Try it
Go through the listing below and list every line with "driven".

Provided records
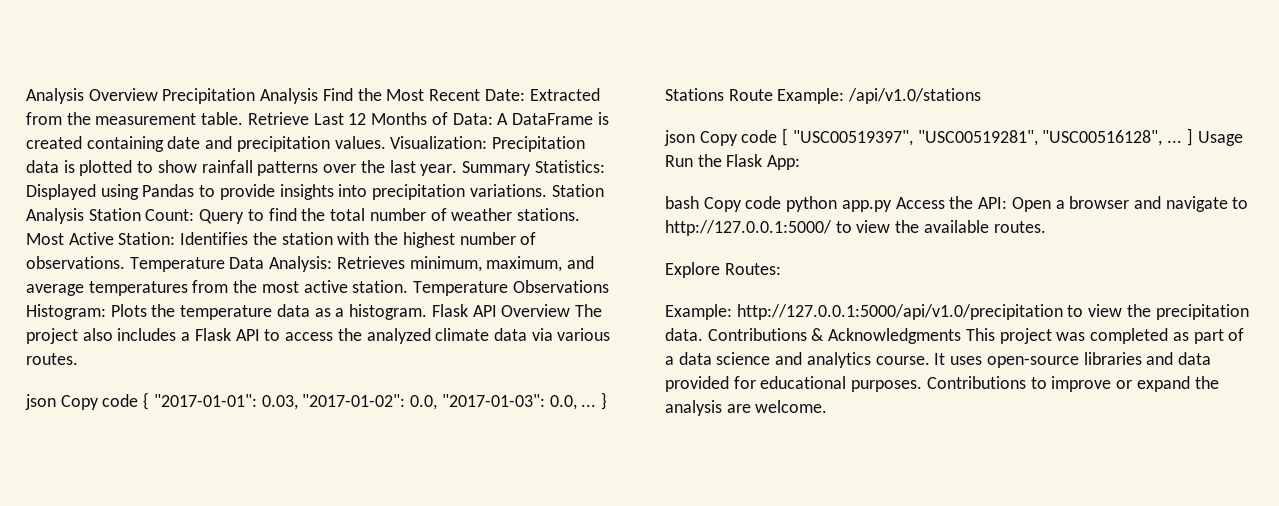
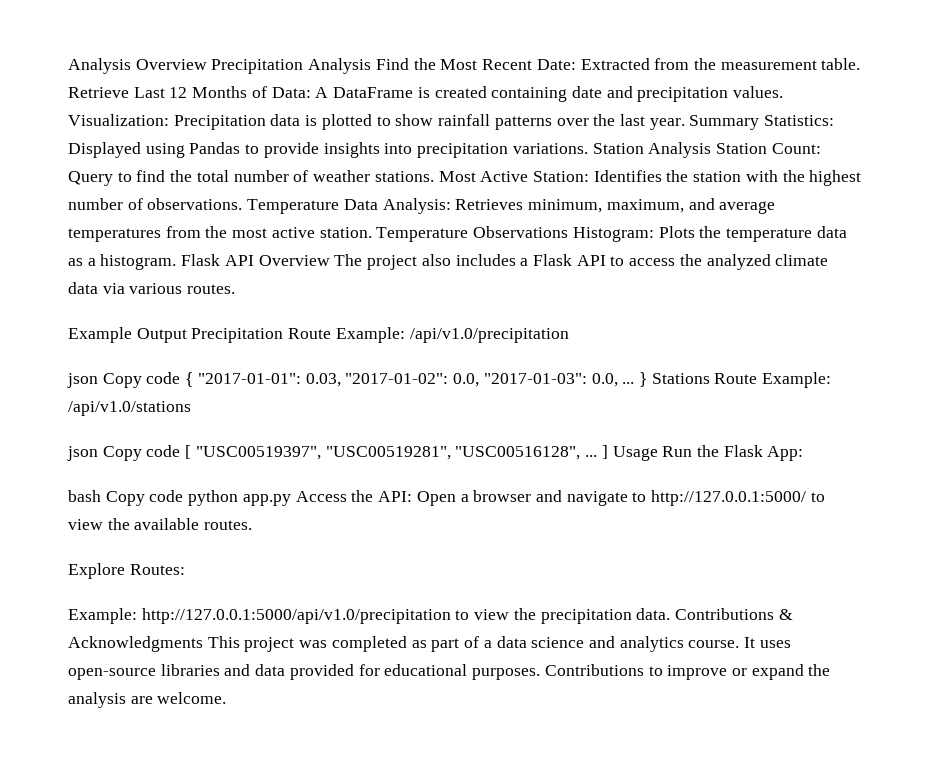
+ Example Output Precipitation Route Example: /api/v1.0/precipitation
---
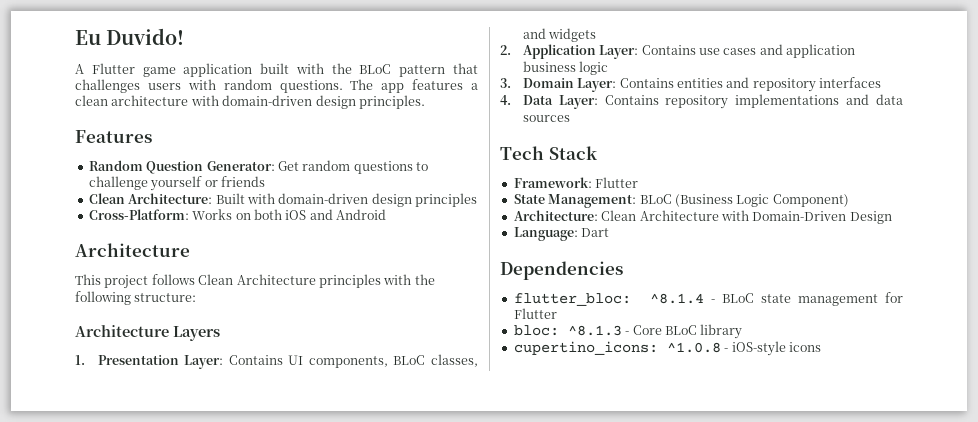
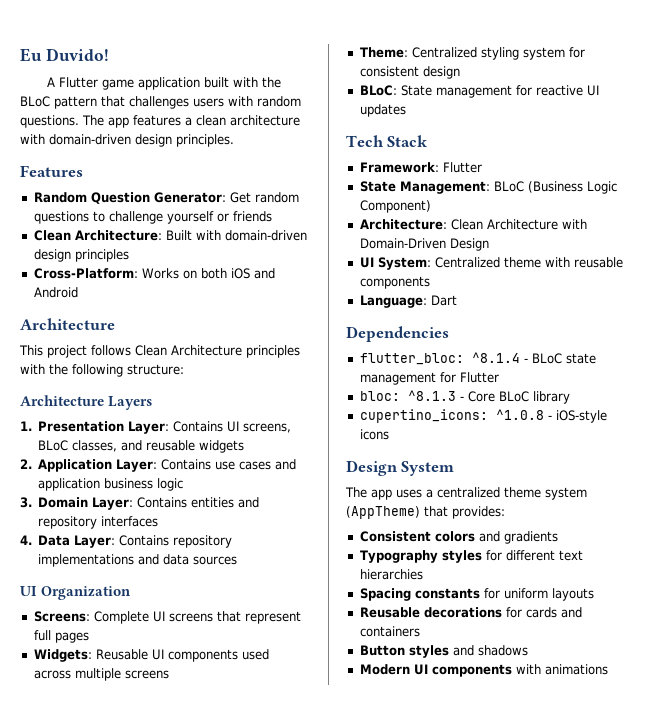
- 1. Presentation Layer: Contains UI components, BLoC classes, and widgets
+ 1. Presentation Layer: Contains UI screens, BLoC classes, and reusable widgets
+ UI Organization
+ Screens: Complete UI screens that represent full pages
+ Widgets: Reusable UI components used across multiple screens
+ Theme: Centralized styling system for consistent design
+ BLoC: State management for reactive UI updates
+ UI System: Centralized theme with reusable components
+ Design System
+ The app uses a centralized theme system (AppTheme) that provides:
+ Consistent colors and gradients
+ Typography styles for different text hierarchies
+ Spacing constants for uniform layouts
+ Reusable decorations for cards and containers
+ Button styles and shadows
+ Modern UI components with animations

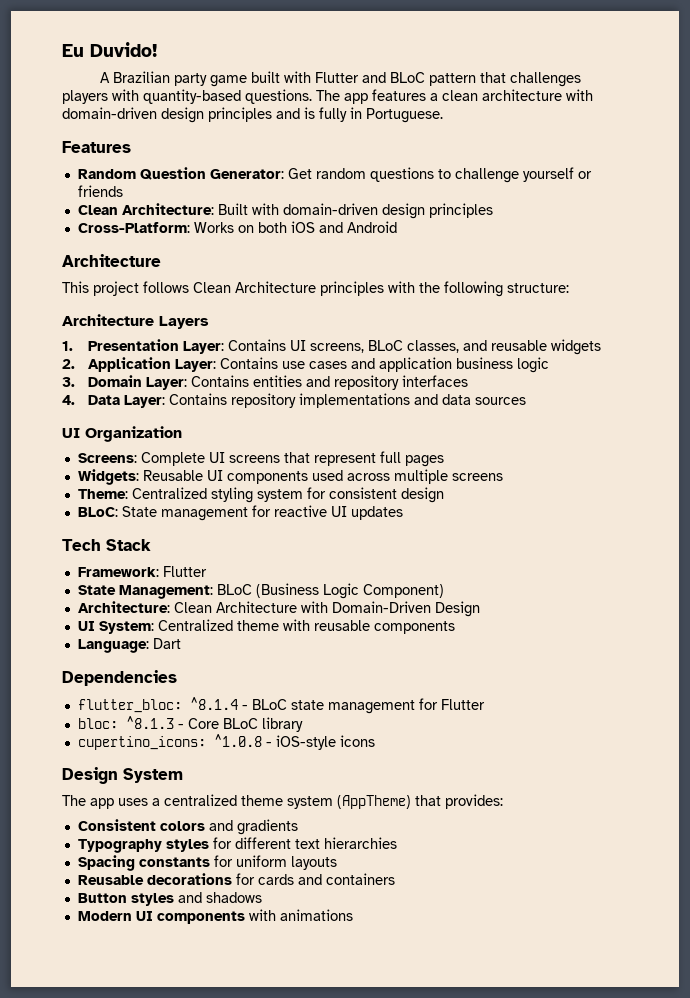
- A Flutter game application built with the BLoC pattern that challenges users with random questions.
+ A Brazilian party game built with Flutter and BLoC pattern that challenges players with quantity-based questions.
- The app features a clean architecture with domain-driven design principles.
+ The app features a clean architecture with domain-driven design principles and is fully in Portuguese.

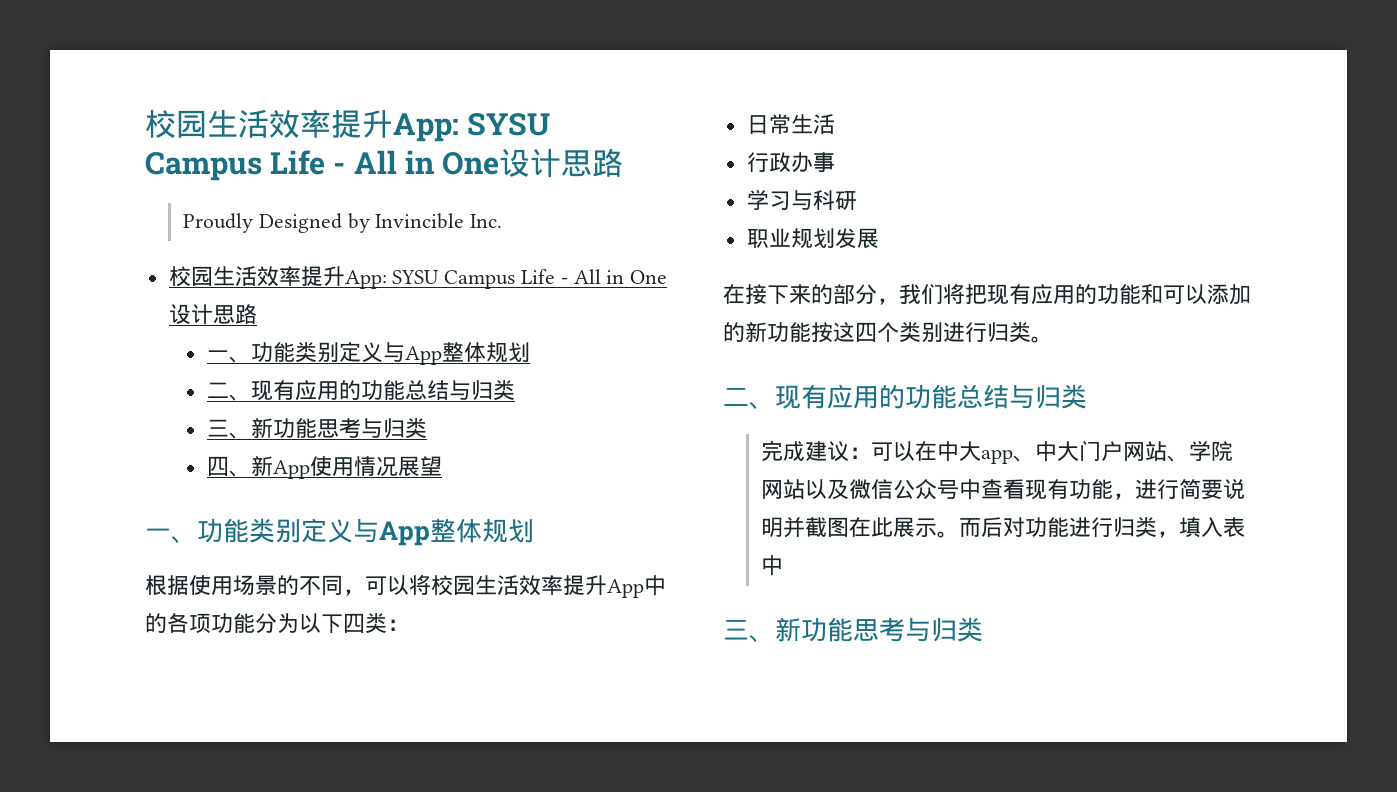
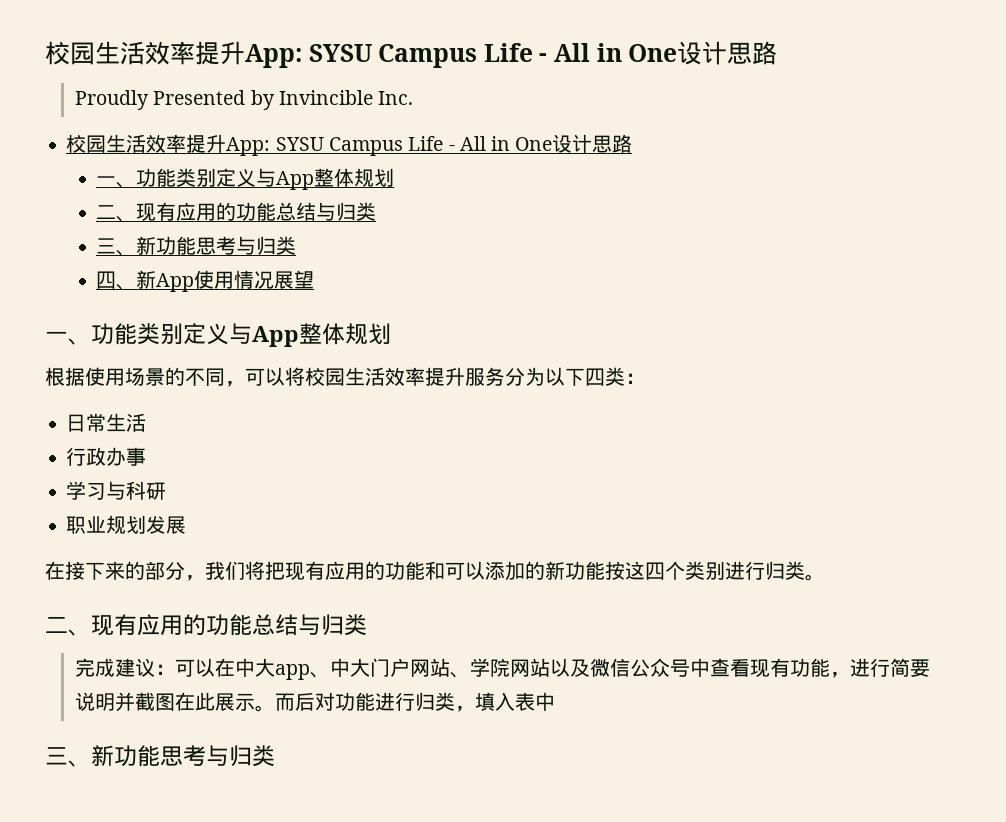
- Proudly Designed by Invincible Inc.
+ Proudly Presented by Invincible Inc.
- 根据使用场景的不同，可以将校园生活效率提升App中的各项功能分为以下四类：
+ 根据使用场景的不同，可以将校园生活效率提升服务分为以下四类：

Written answer
- The app features a clean architecture with domain-driven design principles.
+ The app features a clean architecture with domain-driven design principles and is fully in Portuguese.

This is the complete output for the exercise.